This is an automated archive made by the Lemmit Bot.
The original was posted on /r/nosleep by /u/WordNerd1983 on 2024-10-09 07:33:30+00:00.
We live in Appalachia, my husband, daughter, and I, near to where Helene hit hardest, but far enough that we were spared any permanent damage. Still, a weather event of that proportion leaves a weal.
The morning after the sky stopped falling, Jay put on his work boots and hardhat, then took himself and his chainsaw on a saunter around our twenty acres of forested mountainside, focusing mostly on our mile-long driveway. He got back early that afternoon, mud-spattered and sweating.
“I got the driveway clear. There were thirteen trees across it – thirteen. I also saw where some trees fell on the power lines. I didn't touch those,” he hastened, seeing my concern. “I left those for the power company. They're better equipped.”
The work on our property was done. Eleven-year-old Alice and I had spent the morning clearing the debris from our porch and the clearing around our house. At least, the work my family could do was done.
The only road out was blocked by that downed power line, and cell service was spotty at best.

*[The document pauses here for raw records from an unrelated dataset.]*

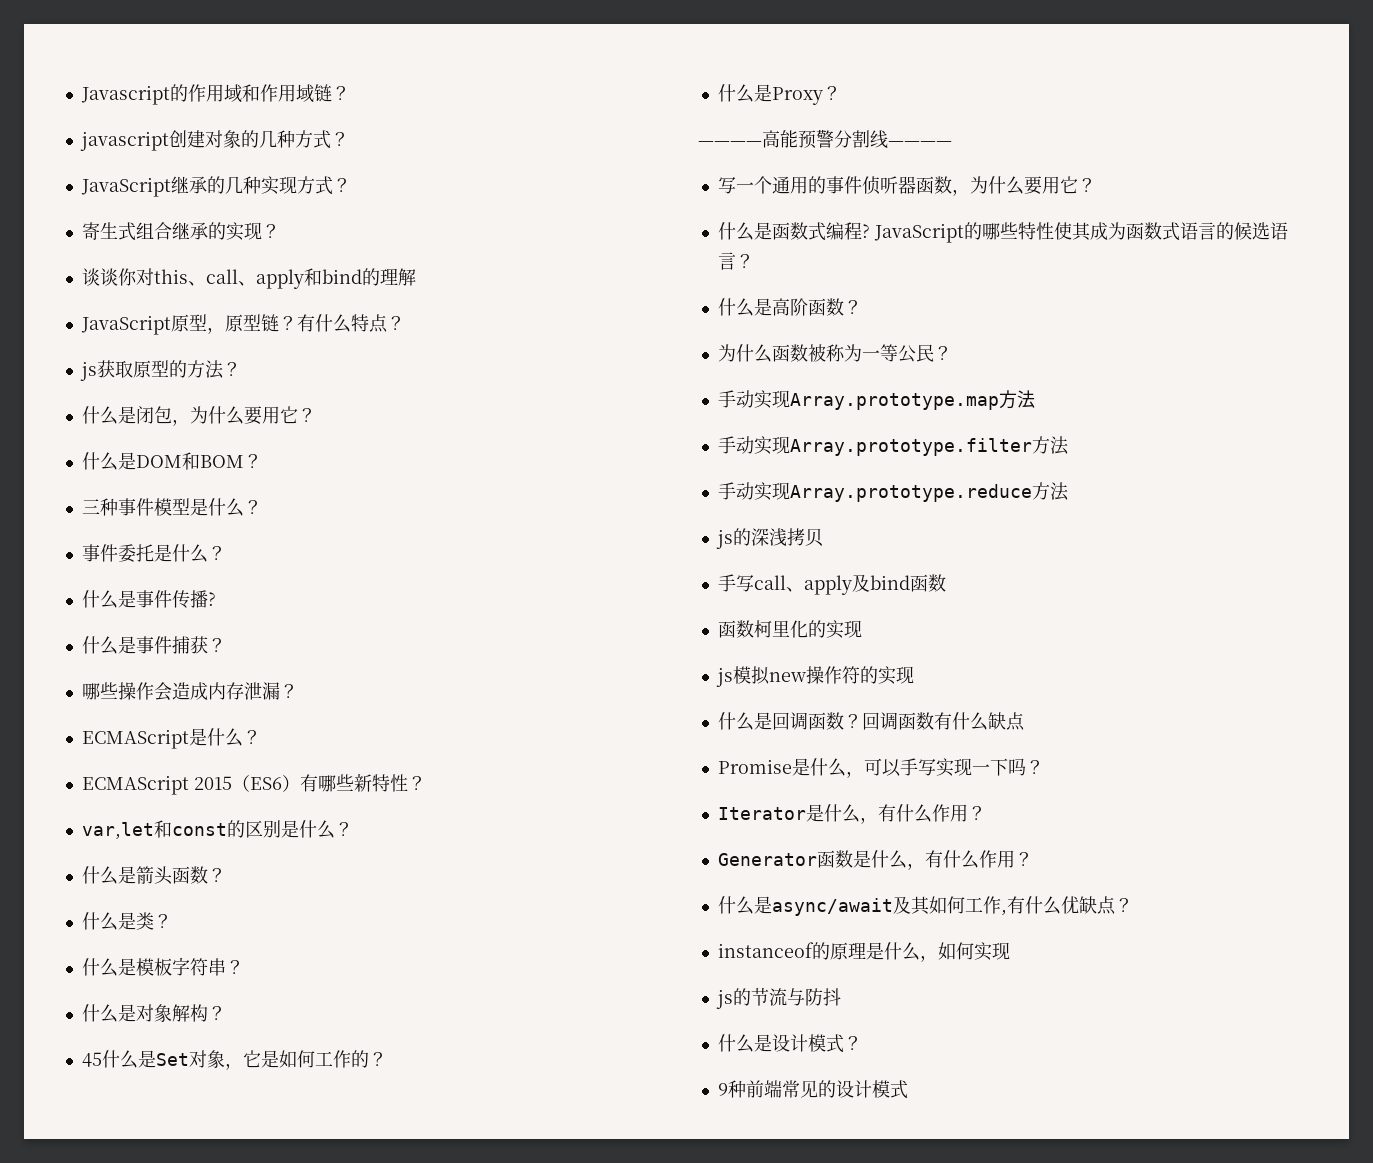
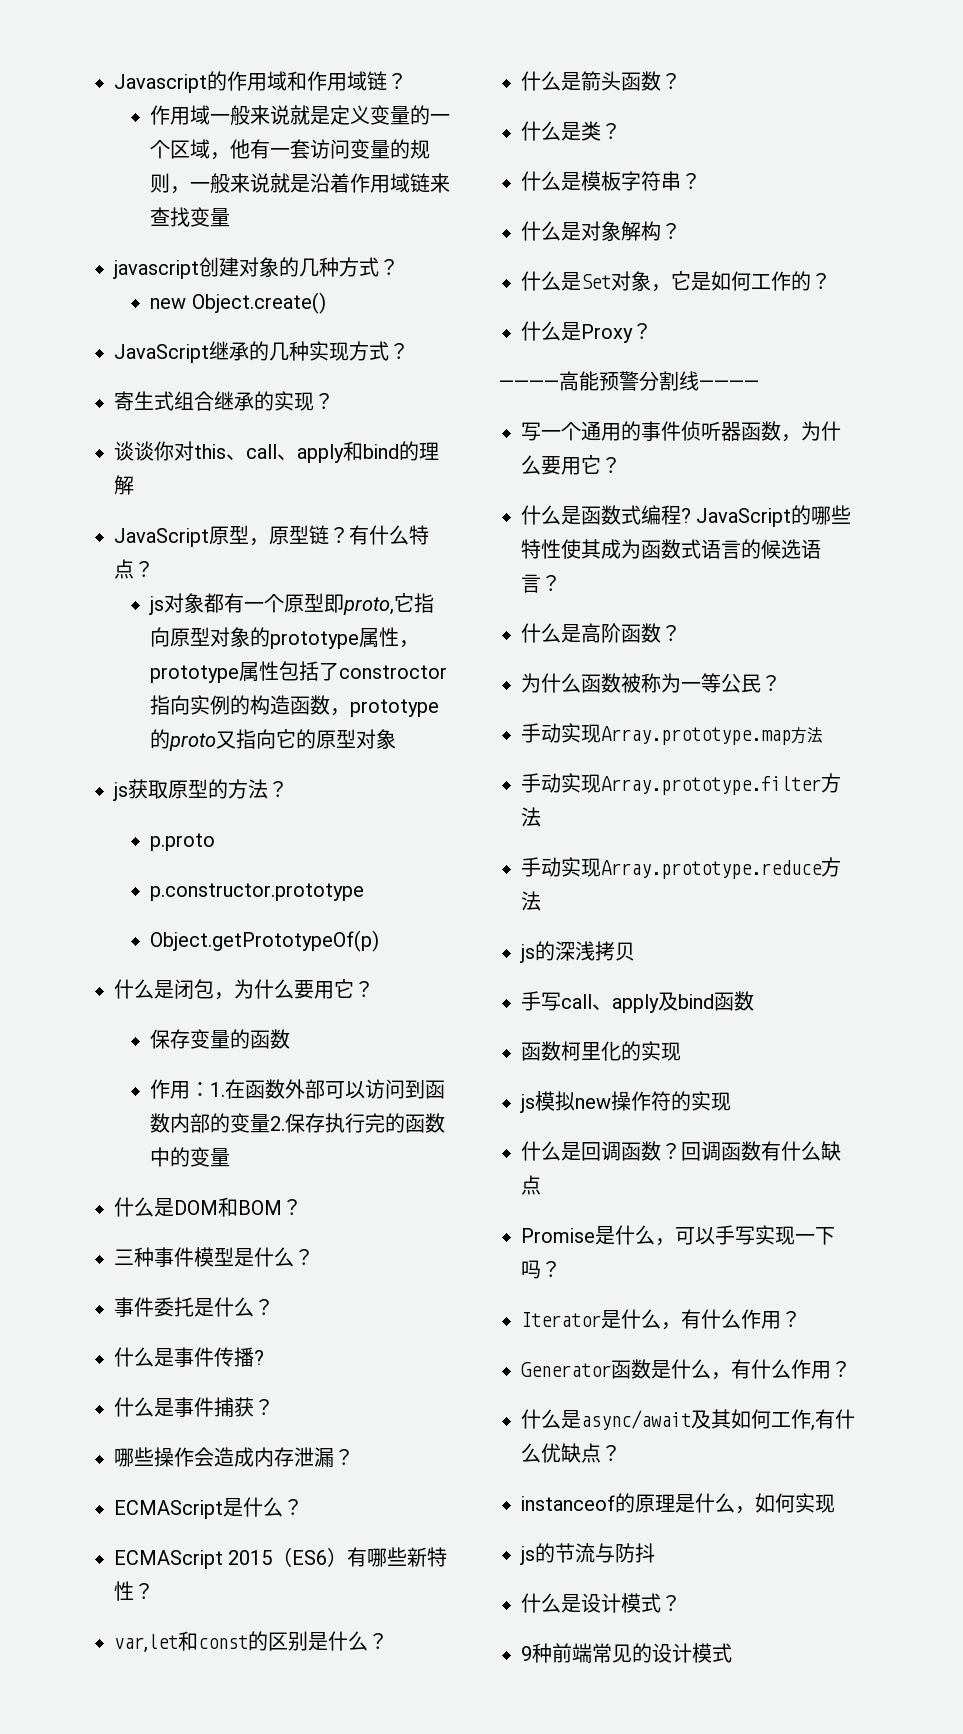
(350, 93) none -> [150,105,451,125] [150,139,431,160] [150,173,451,194] [150,207,231,227] // 作用域一般来说就是定义变量的一个区域，他有一套访问变量的规则，一般来说就是沿着作用域链来查找变量
(349, 139) none -> [150,292,326,314] // new Object.create()
(405, 323) none -> [149,593,435,615] [150,627,420,649] [150,661,448,683] [150,695,440,717] [150,729,397,751] // js对象都有一个原型即proto,它指向原型对象的prototype属性，prototype属性包括了constroctor指向实例的构造函数，prototype的proto又指向它的原型对象
(241, 369) none -> [150,833,216,851] [150,883,365,901] [150,930,380,952] // p.proto // p.constructor.prototype // Object.getPrototypeOf(p)
(316, 415) none -> [150,1029,291,1049] [150,1079,446,1099] [150,1113,446,1133] [150,1147,231,1167] // 保存变量的函数 // 作用：1.在函数外部可以访问到函数内部的变量2.保存执行完的函数中的变量
[81,1052,102,1067] 45 -> (681, 231) none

We thought about checking on our neighbors, but the only one we knew by name was visiting her mother in Ohio, and walking onto someone else's property without an invitation could be dangerous in our area. Stories of hillbillies with their dogs and rifles have their origins in these mountains.
So, helpless until the power company could finally reach us, one customer among millions, we went inside, grateful to be safe, grateful this outage wasn't like the one our first year here that had left us stranded in a snowstorm with no heat and no well water for two weeks. That one had nearly cost my husband his sanity. But we'd learned, and we now kept plenty of portable chargers, and ample cans in the pantry, and gallons of drinking water in the closet, and buckets of rainwater in the shed for flushing the toilet.
I checked my phone. A trickle of data let me check in on the tragedy of Western N.C. A murmured prayer, a sign of the cross. I tried to scroll down to see more, but the trickle had dried up. With a small sigh, I set down my phone and started setting up candles for sundown.
* * *
The evening breeze, pleasantly cool, danced the curtains into the kitchen and made the candles frolic.
“Natural 20!’ Alice cried, peering into the dice tray.
“Yes!” was Jay's enthusiastic response. “Your arrow hits the ogre straight in the eye. Aaarrgppplbt! And with that,” quickly rolling some D6’s and checking his scratch pad, “the last of the ogres is dead.”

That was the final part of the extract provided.